As the name suggests, the LBT is not just a telescope - it borrows its design from the binoculars. The main difference between the LBT and an ordinary pair of binoculars, apart from size and cost, is the LBT's interferometric capability. Interferometry is a common technique that links telescopes electronically to create a combined, bigger telescope. The LBT has two 8.4-metre mirrors that combine into an instrument that has the resolution equivalent to that of a single mirror 22.8 metres across. The first of the LBT's 8.4-metre mirrors saw first light in October 2005 and the second mirror should be completed within the next few months.
Optics and mechanics of binoculars
By far, the best type of optical aid for the first-time stargazer is a pair of binoculars. They are less expensive than a telescope, have a wider field of view, are easy to use, are portable and have uses other than those relating to astronomy. Even for the more accomplished observer, there is a great deal to be said for binoculars. Many features on the moon can be picked out, as can a large number of deep-sky objects, and this type of instrument has been fundamental in discovering comets and novae.

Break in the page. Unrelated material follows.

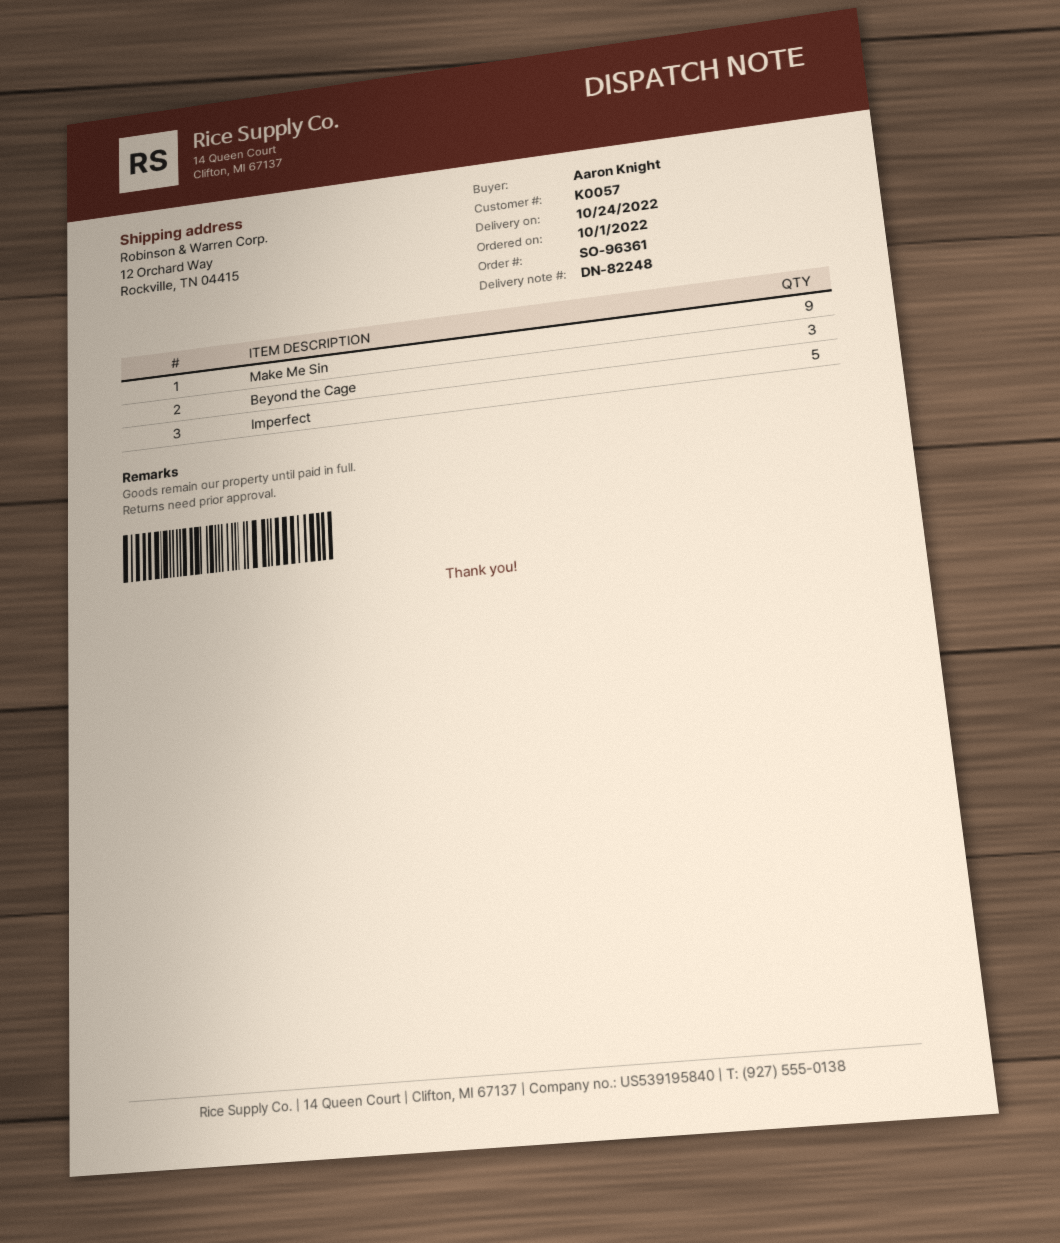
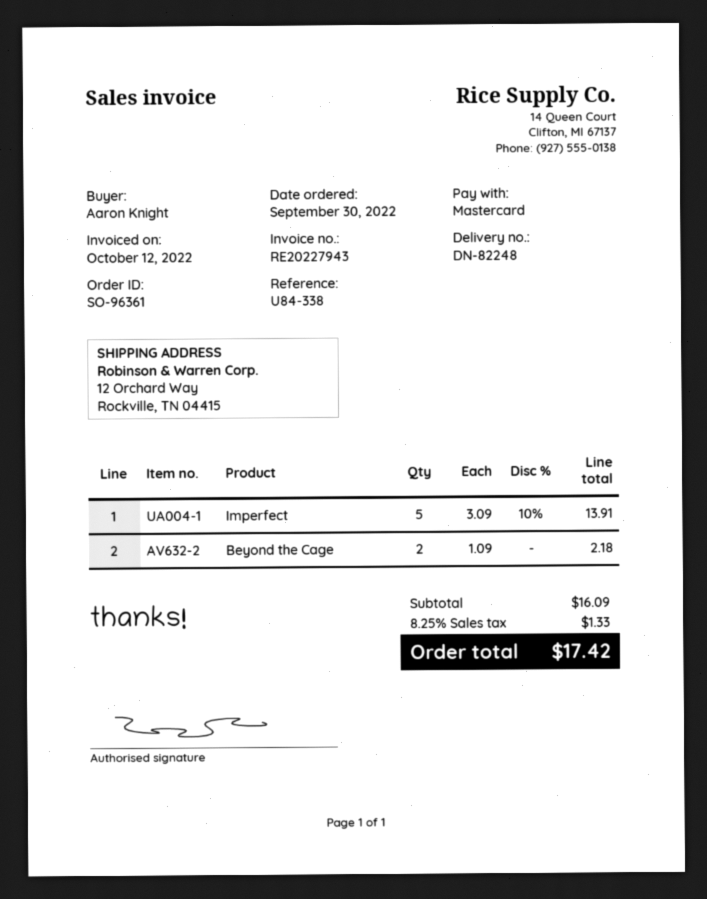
order date: 2022-10-01 -> 2022-09-30
Make Me Sin: 9 -> none
Beyond the Cage: 3 -> 2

Essentially, a pair of binoculars consists of two small refracting telescopes. This eliminates the sometimes tiring need to close one eye. The key to their compactness is that the light paths are folded inside the binocular barrels by a series of prisms. The most important consideration when buying a pair of binoculars (or a telescope) is aperture (the diameter of the objective, or main, lens). This should be as large as possible, permitting it to gather more light and allowing the observation of even faint objects. However, binoculars with very large lenses will be heavy and difficult to hold steady. Binoculars are graded as, for example, 8x 40, (eight denotes magnification and 40 the aperture in millimetres). The greater the magnification, the more difficult it is to hold the binoculars steady. As a rule, the highest magnification for hand-held binoculars should be 7x, although some observers are comfortable with 10x or even 12x. Probably, the best size of binocular for general use is 7x 50.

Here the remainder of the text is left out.